* WHAT IS NEEDED: From the material below, return every line that includes "RPET".

* DATA FOR REVIEW:
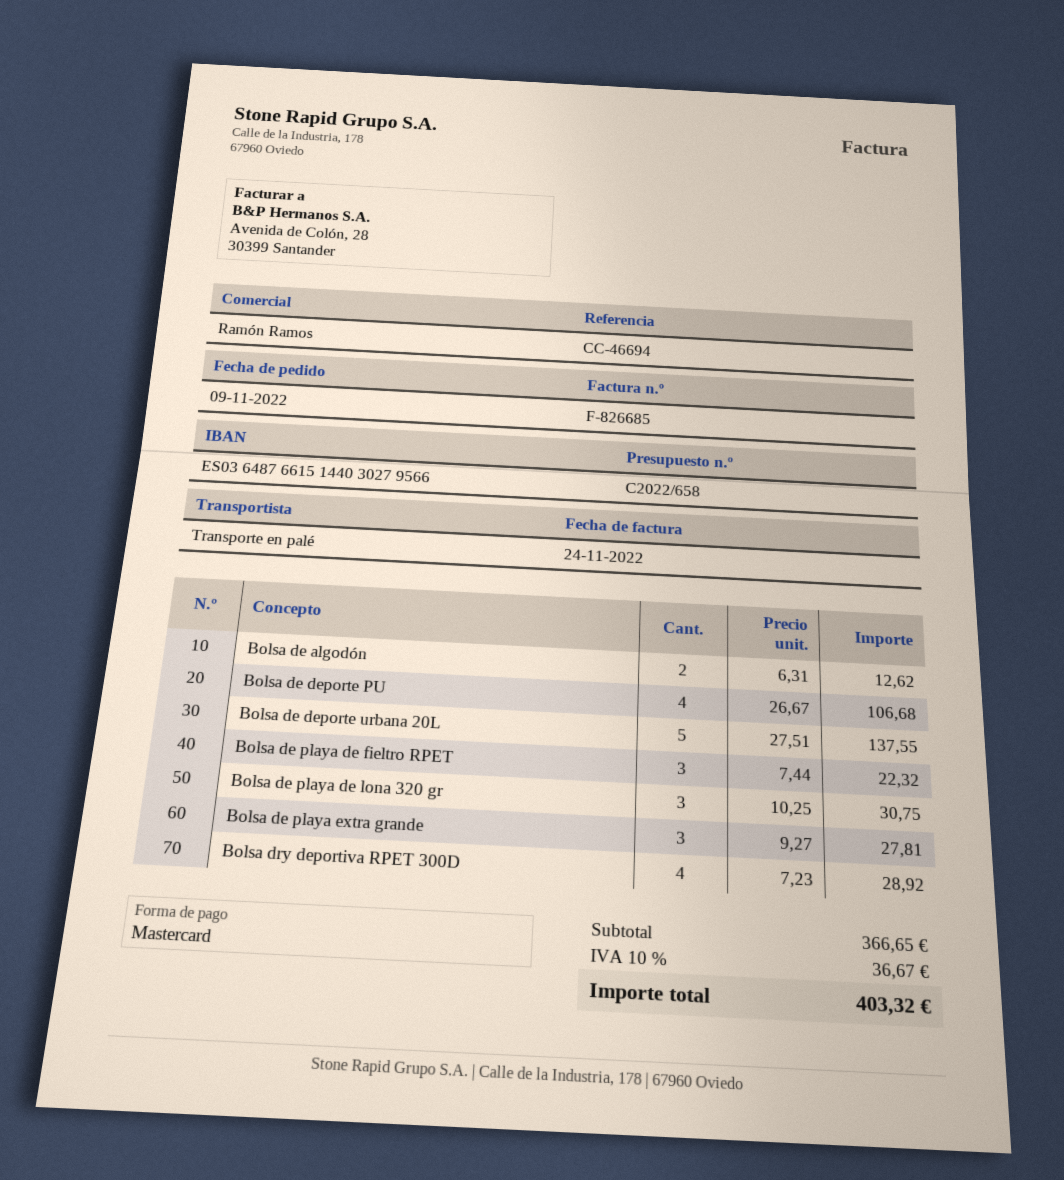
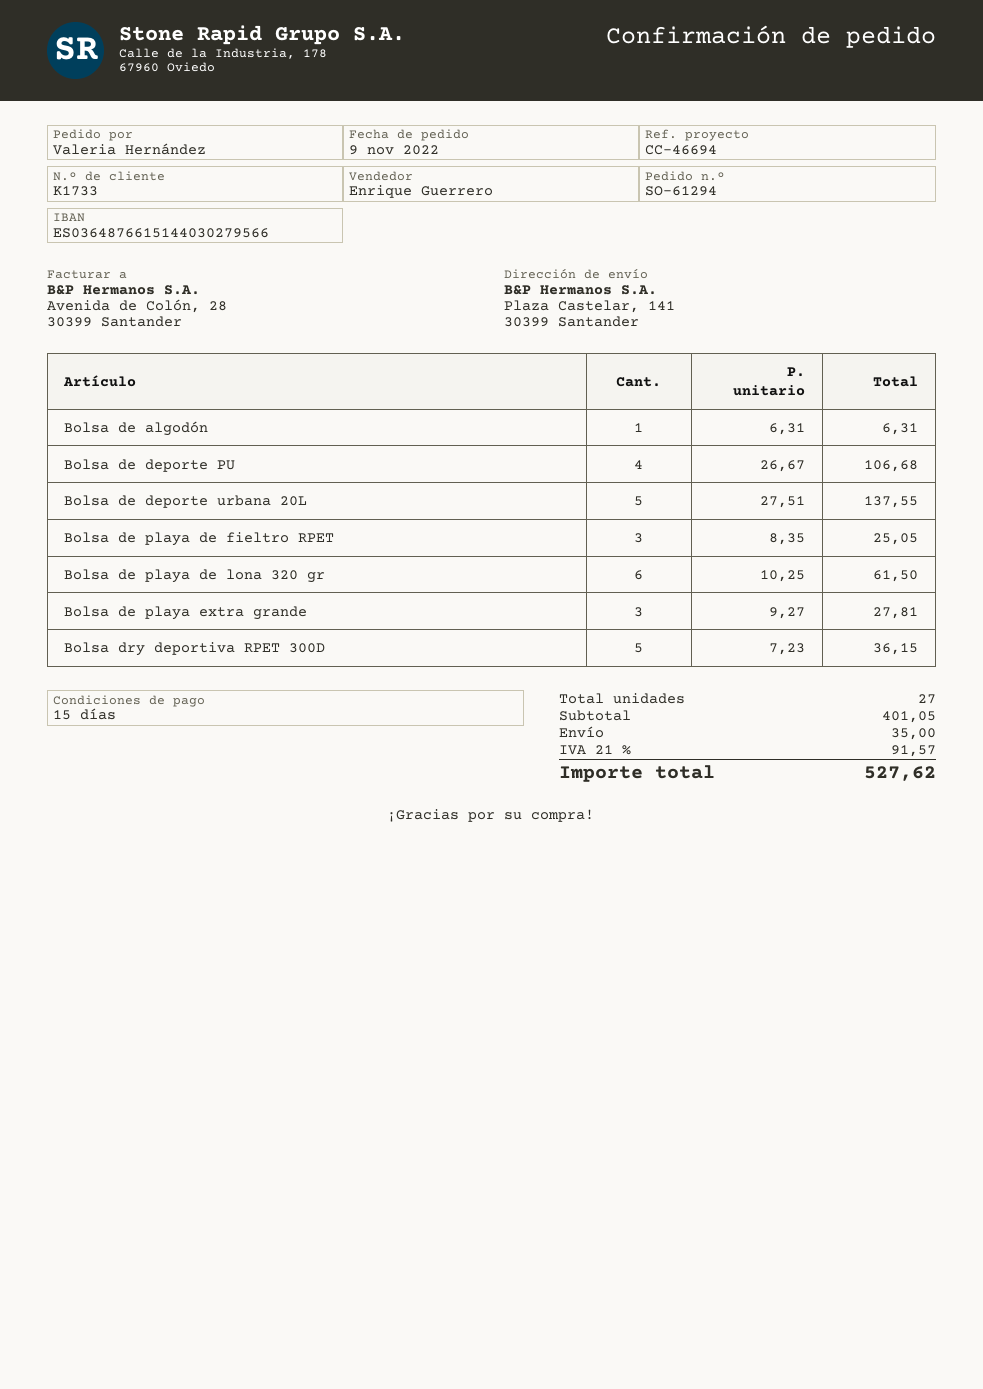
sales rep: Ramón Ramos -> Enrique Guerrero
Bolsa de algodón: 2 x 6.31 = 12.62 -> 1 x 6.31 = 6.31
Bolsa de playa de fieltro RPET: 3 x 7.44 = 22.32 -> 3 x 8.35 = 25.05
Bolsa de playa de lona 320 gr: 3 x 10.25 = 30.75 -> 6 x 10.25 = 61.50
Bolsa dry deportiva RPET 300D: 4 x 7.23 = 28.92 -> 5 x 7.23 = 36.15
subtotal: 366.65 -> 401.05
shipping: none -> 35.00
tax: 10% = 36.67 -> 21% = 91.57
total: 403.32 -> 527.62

* * *

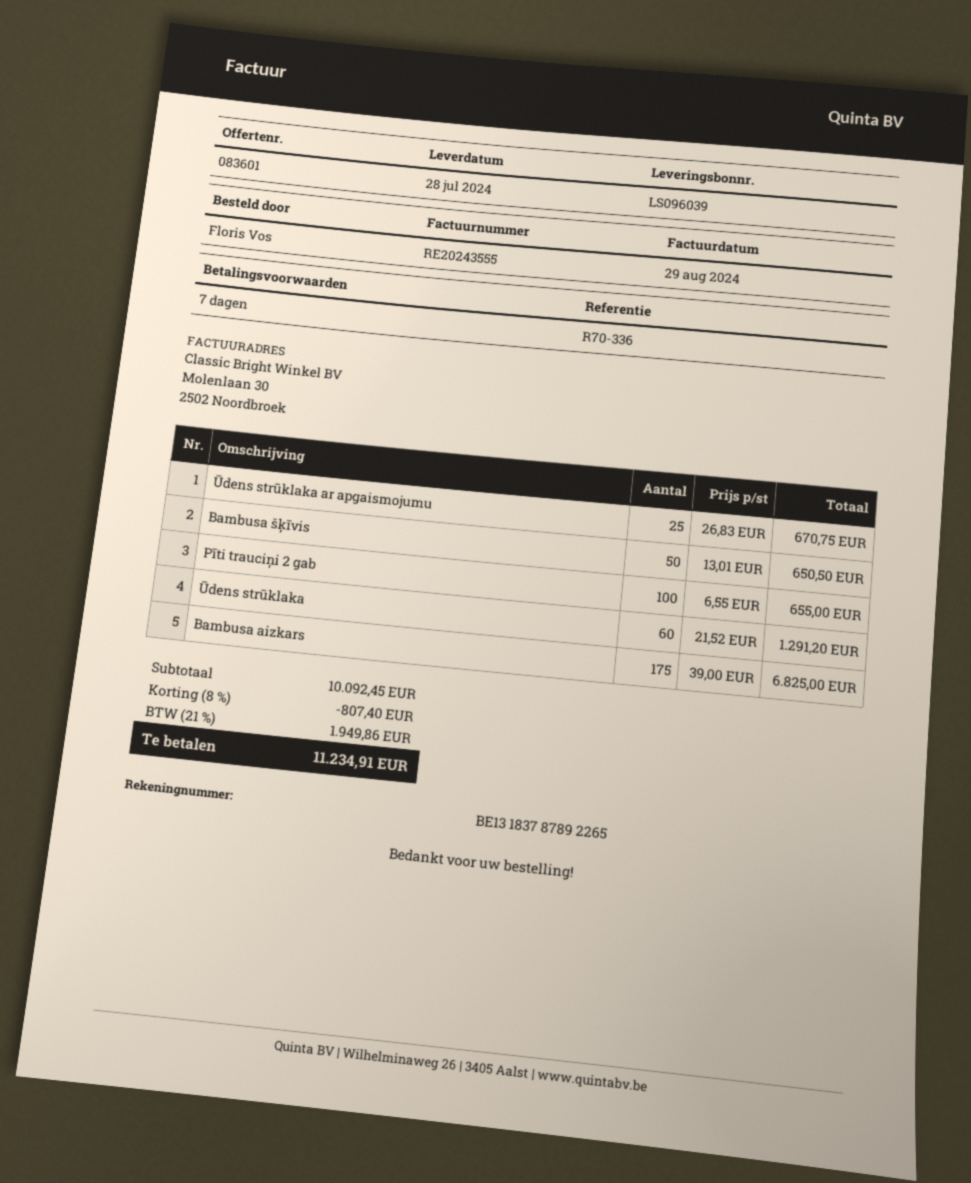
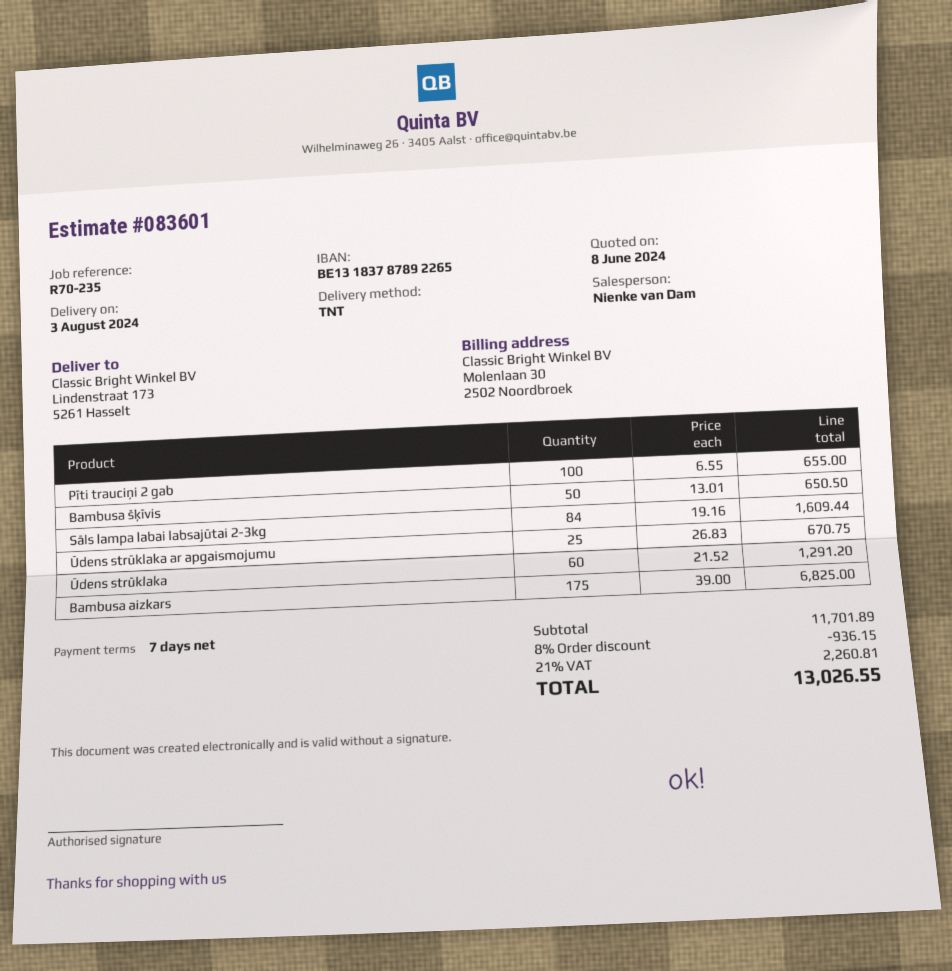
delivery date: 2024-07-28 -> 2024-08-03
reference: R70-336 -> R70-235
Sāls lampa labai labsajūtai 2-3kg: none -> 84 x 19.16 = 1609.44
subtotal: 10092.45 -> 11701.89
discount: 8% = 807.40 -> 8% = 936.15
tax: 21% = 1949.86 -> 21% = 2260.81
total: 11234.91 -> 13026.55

* RESULT OF THE TASK:
Bolsa de playa de fieltro RPET: 3 x 7.44 = 22.32 -> 3 x 8.35 = 25.05
Bolsa dry deportiva RPET 300D: 4 x 7.23 = 28.92 -> 5 x 7.23 = 36.15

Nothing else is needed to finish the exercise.